The news: Google parent Alphabet reported a solid Q2, took its victory lap on topline growth, and then artfully dodged a few key details marketers care about. These are five unanswered questions investors and advertisers will be asking in the current quarter.
1. Will Search deliver ROI as user behavior evolves?
In Q2, Google Search & Other brought in $54.2 billion, up from $48.5 billion a year ago—a 12% YoY lift. The operating margin for Google Services (which generates revenues primarily from ads and consumer subscriptions) ticked down slightly to 40.1%, suggesting that while scale is intact, cost pressures may be emerging.
CEO Sundar Pichai and chief business officer Philipp Schindler didn’t cite specific ROI figures but suggested Google believes AI-driven formats like AI Overviews are monetizing at parity—for now.
With Q3 underway, advertisers will want to know whether AI-infused search is sustaining ad performance—or quietly chipping away at the old keyword engine.

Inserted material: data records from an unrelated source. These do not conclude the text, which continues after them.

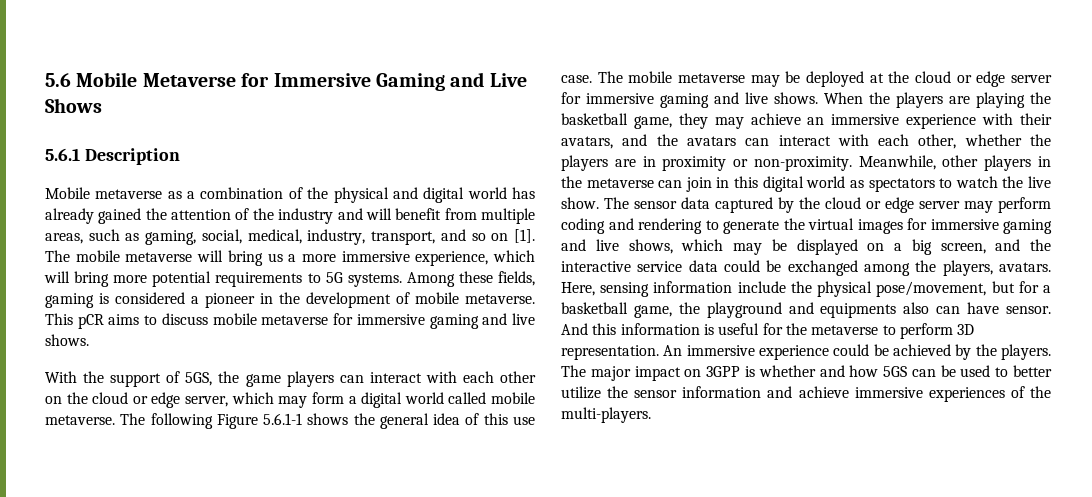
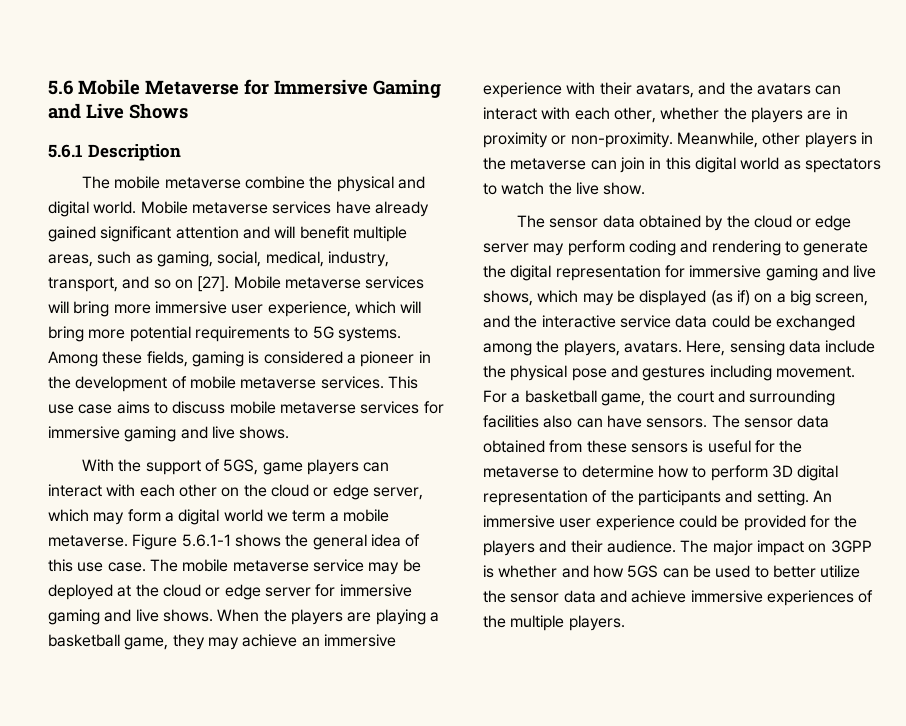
- Mobile metaverse as a combination of the physical and digital world has already gained the attention of the industry and will benefit from multiple areas, such as gaming, social, medical, industry, transport, and so on [1]. The mobile metaverse will bring us a more immersive experience, which will bring more potential requirements to 5G systems.
+ The mobile metaverse combine the physical and digital world. Mobile metaverse services have already gained significant attention and will benefit multiple areas, such as gaming, social, medical, industry, transport, and so on [27]. Mobile metaverse services will bring more immersive user experience, which will bring more potential requirements to 5G systems.
- Among these fields, gaming is considered a pioneer in the development of mobile metaverse. This pCR aims to discuss mobile metaverse for immersive gaming and live shows.
+ Among these fields, gaming is considered a pioneer in the development of mobile metaverse services. This use case aims to discuss mobile metaverse services for immersive gaming and live shows.
- With the support of 5GS, the game players can interact with each other on the cloud or edge server, which may form a digital world called mobile metaverse. The following Figure 5.6.1-1 shows the general idea of this use case.
+ With the support of 5GS, game players can interact with each other on the cloud or edge server, which may form a digital world we term a mobile metaverse. Figure 5.6.1-1 shows the general idea of this use case.
- The mobile metaverse may be deployed at the cloud or edge server for immersive gaming and live shows.
+ The mobile metaverse service may be deployed at the cloud or edge server for immersive gaming and live shows.
- When the players are playing the basketball game, they may achieve an immersive experience with their avatars, and the avatars can interact with each other, whether the players are in proximity or non-proximity.
+ When the players are playing a basketball game, they may achieve an immersive experience with their avatars, and the avatars can interact with each other, whether the players are in proximity or non-proximity.
- Meanwhile, other players in the metaverse can join in this digital world as spectators to watch the live show. The sensor data captured by the cloud or edge server may perform coding and rendering to generate the virtual images for immersive gaming and live shows, which may be displayed on a big screen, and the interactive service data could be exchanged among the players, avatars.
+ Meanwhile, other players in the metaverse can join in this digital world as spectators to watch the live show.
+ The sensor data obtained by the cloud or edge server may perform coding and rendering to generate the digital representation for immersive gaming and live shows, which may be displayed (as if) on a big screen, and the interactive service data could be exchanged among the players, avatars.
- Here, sensing information include the physical pose/movement, but for a basketball game, the playground and equipments also can have sensor. And this information is useful for the metaverse to perform 3D representation.
+ Here, sensing data include the physical pose and gestures including movement. For a basketball game, the court and surrounding facilities also can have sensors. The sensor data obtained from these sensors is useful for the metaverse to determine how to perform 3D digital representation of the participants and setting.
- An immersive experience could be achieved by the players.
+ An immersive user experience could be provided for the players and their audience.
- The major impact on 3GPP is whether and how 5GS can be used to better utilize the sensor information and achieve immersive experiences of the multi-players.
+ The major impact on 3GPP is whether and how 5GS can be used to better utilize the sensor data and achieve immersive experiences of the multiple players.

2. Can Google slow the shift to AI challengers like ChatGPT and Perplexity?
Pichai said the Gemini app has more than 450 million monthly active users, with daily queries over 50% higher than in Q1. He also said AI mode already has “over 100 million MAUs in the US and India.” One area we’ll be watching closely is market share—and whether or not user experience, as determined by users, is improving.

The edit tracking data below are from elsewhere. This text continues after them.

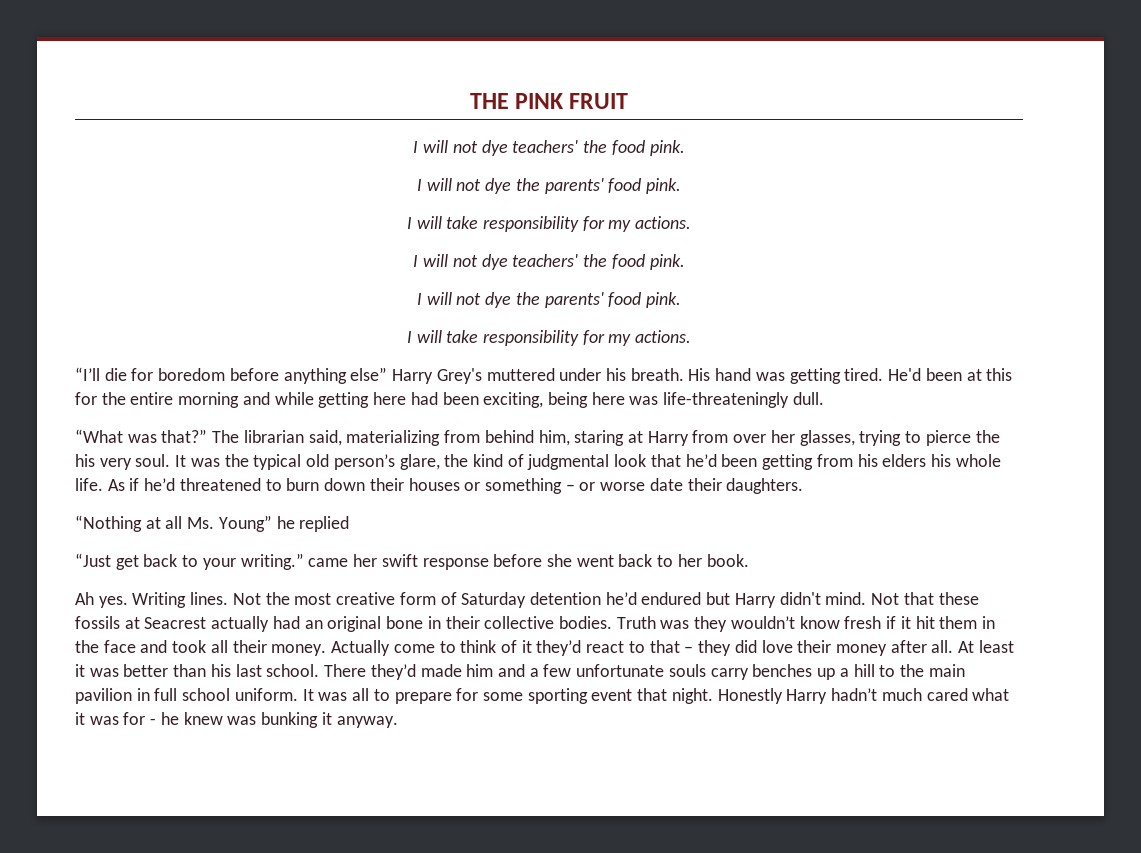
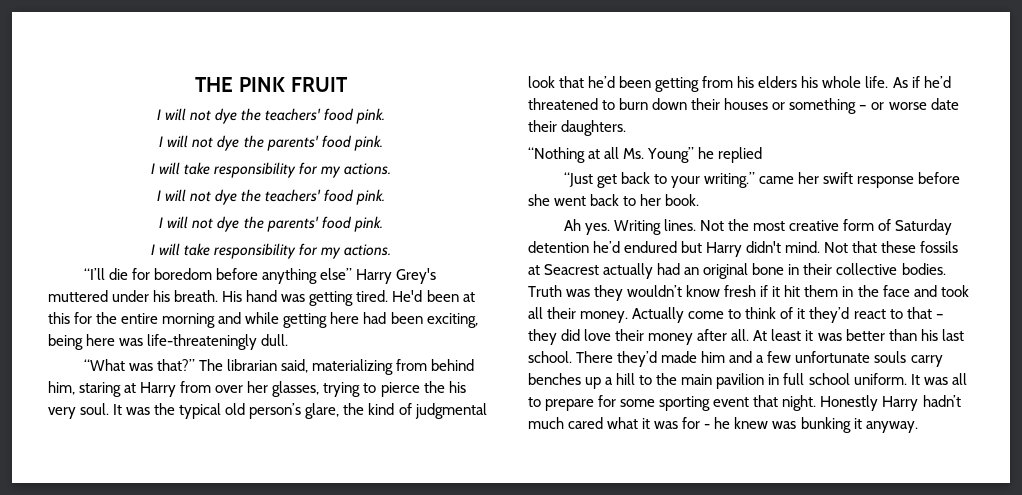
  THE PINK FRUIT
- I will not dye teachers' the food pink.
+ I will not dye the teachers' food pink.
  I will not dye the parents' food pink.
  I will take responsibility for my actions.
- I will not dye teachers' the food pink.
+ I will not dye the teachers' food pink.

Without churn or engagement metrics, investors are left guessing: Is Gemini defending market share, or just slowing the leak?
Expect more pressure on the company to show where users are starting queries—and how often they’re coming back.

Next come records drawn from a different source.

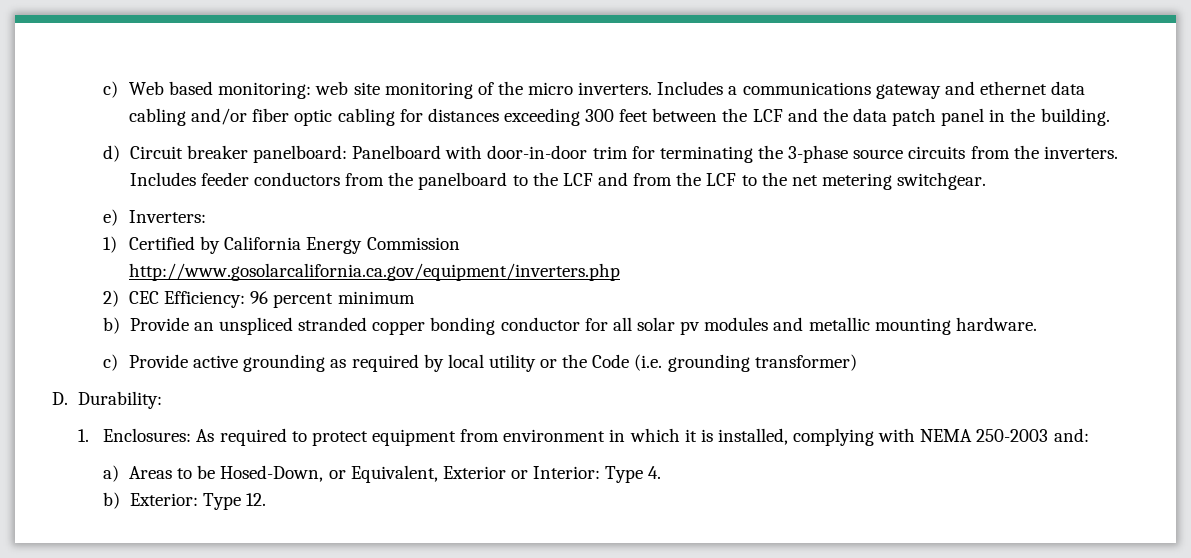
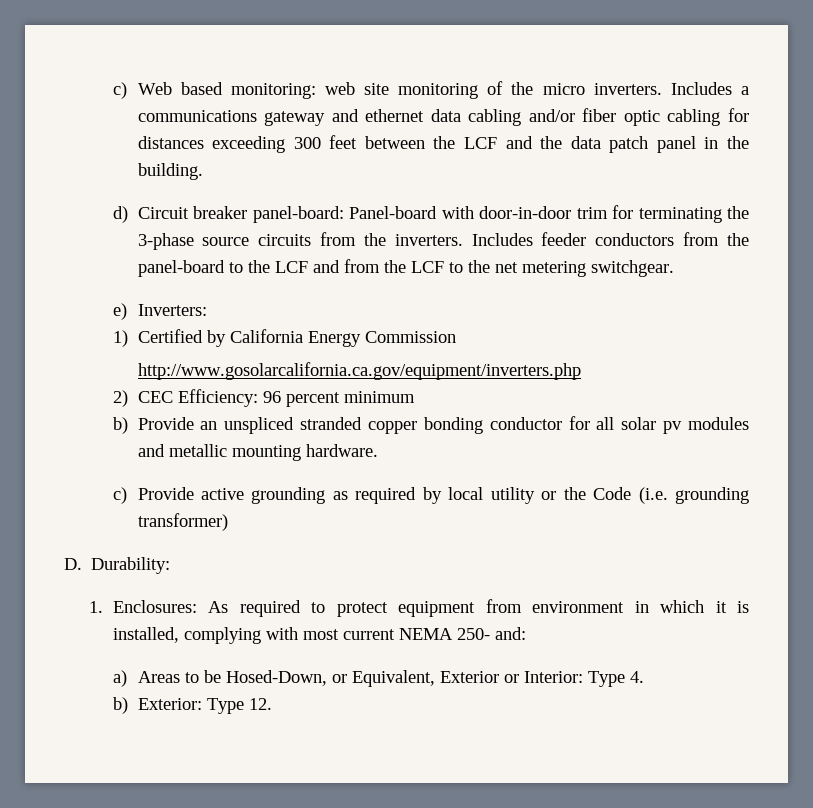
- d) Circuit breaker panelboard: Panelboard with door-in-door trim for terminating the 3-phase source circuits from the inverters.
+ d) Circuit breaker panel-board: Panel-board with door-in-door trim for terminating the 3-phase source circuits from the inverters.
- Includes feeder conductors from the panelboard to the LCF and from the LCF to the net metering switchgear.
+ Includes feeder conductors from the panel-board to the LCF and from the LCF to the net metering switchgear.
- 1. Enclosures: As required to protect equipment from environment in which it is installed, complying with NEMA 250-2003 and:
+ 1. Enclosures: As required to protect equipment from environment in which it is installed, complying with most current NEMA 250- and:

3. How will Google monetize a no-click world?
Google’s earnings statement celebrated the performance of AI Overviews and AI Mode but sidestepped the real question: Are these features monetizable at scale? Outside research shows AI Overview placements can depress clickthroughs by 34.5%, and advertisers still have limited visibility into performance. Pichai said “over time, we’ll bring very good commercial experiences”—but there’s a real question about how long we’re talking about.
Until we see parity in attribution and reporting, it’s unclear whether these formats will drive budget growth or just curiosity.
4. Will licensing deals keep the AI beast fed without starving margins?
Google acknowledged expanding partnerships with publishers but remained vague about scale or cost. CFO Anat Ashkenazi said R&D investments grew 16% YoY to $13.8 billion—faster than revenues. And Pichai asserted that “access to compute and top-tier researchers is essential to stay competitive."
With publishers demanding compensation and legal challenges mounting, the cost of keeping LLMs well-fed may soon hit the income statement more directly.
5. Can YouTube keep eating TV’s lunch—or will the plate get smaller?
YouTube ad revenues rose to $9.8 billion, up 13% YoY, keeping its lead in streaming ad growth. Schindler noted, per Nielsen, that YouTube accounted for 12.8% of total TV viewing in June. He also called out strong revenue growth from retail thanks to shoppable CTV ads, with “over one billion conversions on CTV screens” over the past year.
But as Google de-emphasizes CTV hardware, its ability to shape the broader living room ecosystem is in question. Advertisers will want a clearer sense of how YouTube plans to maintain incremental reach—and whether a solo-channel approach is enough to fend off Roku, Amazon, and FAST-powered OEMs.
Our take: Alphabet delivered the numbers; it just didn’t deliver the roadmap. The next few quarters will be less about beating consensus and more about proving that AI-era rewiring can extend, not erode, the ad engine that pays for it all.